A Alexis Romero
Cuando un árbol se desploma frente a uno
es porque en algún remoto lugar
hay una casa sobornada por el frío.
Los follajes recientes no claudican,
dejan para luego la prudencia de la savia.
Tampoco aguaceros repentinos
acaban con el dramático porvenir de las copas.
Pero un árbol
–digamos un abeto, una acacia, un samán–
no revierte el orden de los designios,
no se estremece en la gravedad de la niebla,
no pretende la infinita duermevela de los desiertos.
Un árbol se desmorona sin gracia,
jamás teme torturarse por error.
Si contemplamos su fatiga,
si alcanzamos a presenciar su crujir postrero,
es por un hábito de transcurrir en otra identidad.

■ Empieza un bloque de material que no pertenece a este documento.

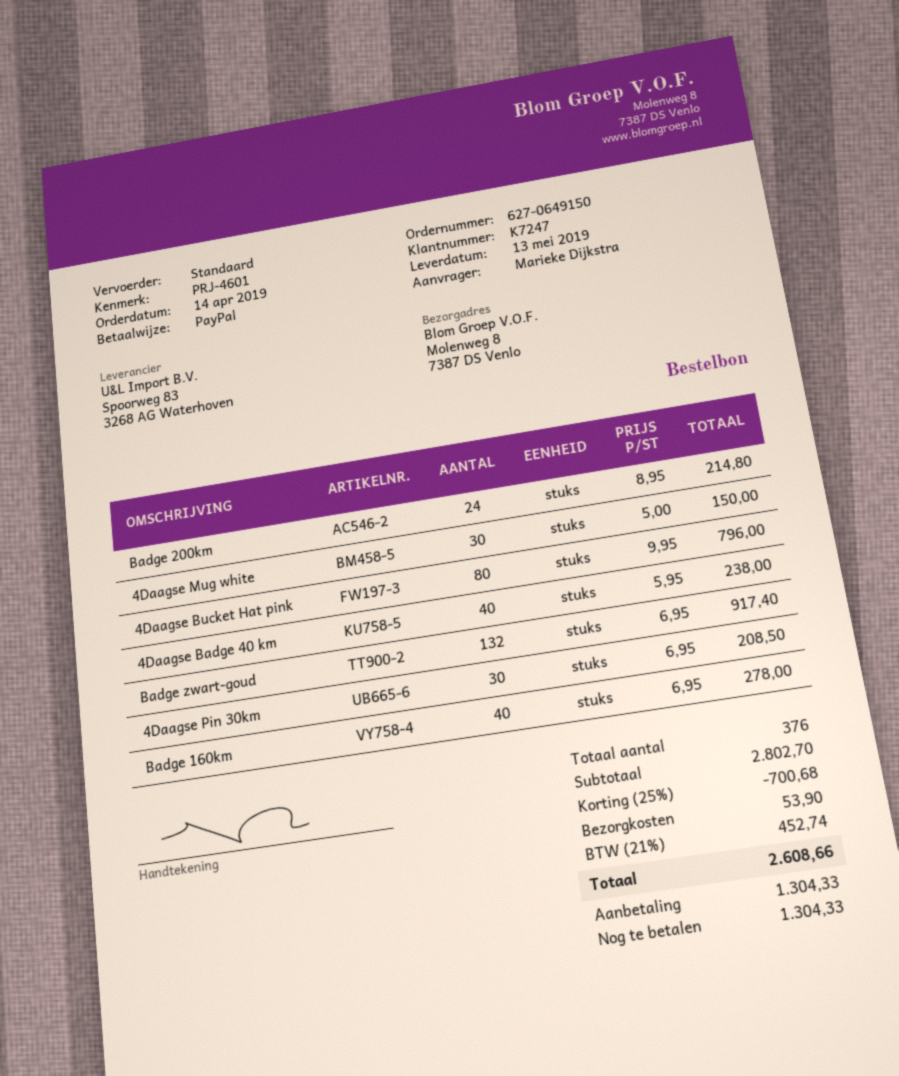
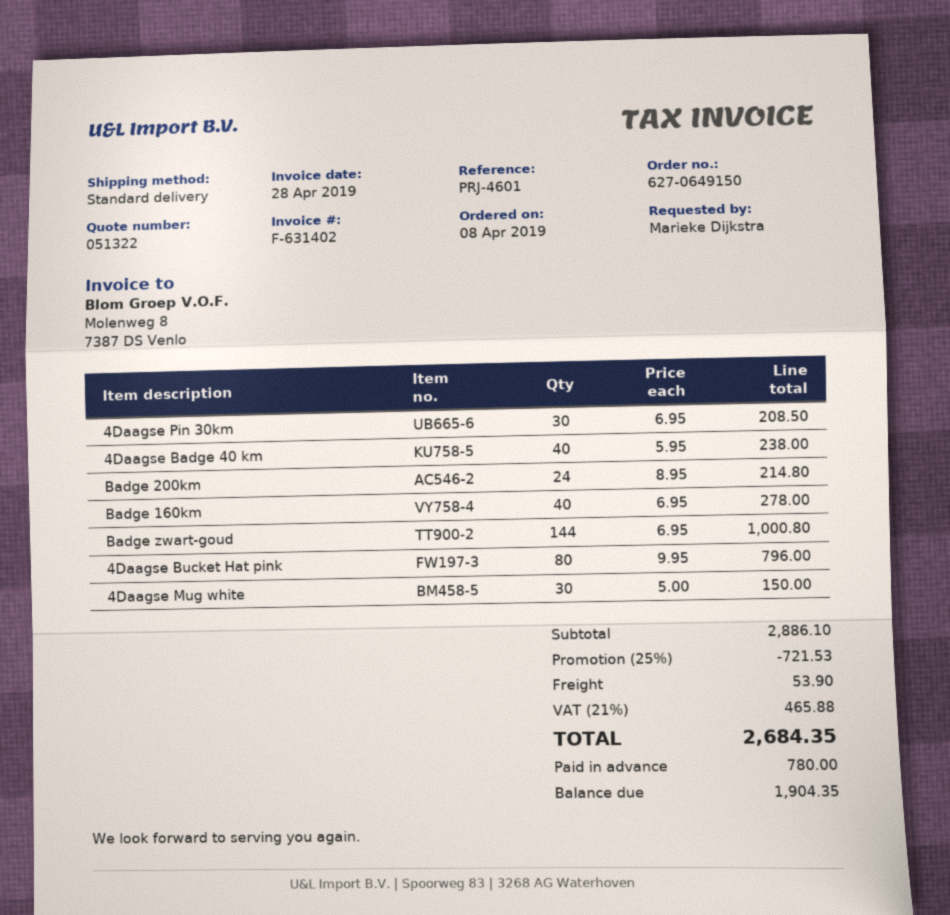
order date: 2019-04-14 -> 2019-04-08
Badge zwart-goud: 132 x 6.95 = 917.40 -> 144 x 6.95 = 1000.80
subtotal: 2802.70 -> 2886.10
discount: 25% = 700.68 -> 25% = 721.53
tax: 21% = 452.74 -> 21% = 465.88
total: 2608.66 -> 2684.35
deposit: 1304.33 -> 780.00
balance: 1304.33 -> 1904.35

Nunca comprendimos la maldición de persistir
en el verdor del aniquilamiento.
Pasamos de largo,
sostenidos por los desmanes de una tarde última,
ajenos a la frondosidad.
Cuando un árbol ha perecido a nuestro lado,
cuando poco faltó para que nos fustigara,
se olvida la soledad de esa pequeña catástrofe,
el impúdico gemido que en adelante sólo incumbe
a las aves, las ardillas
y a quien recogerá aquel inútil desastre de hojas.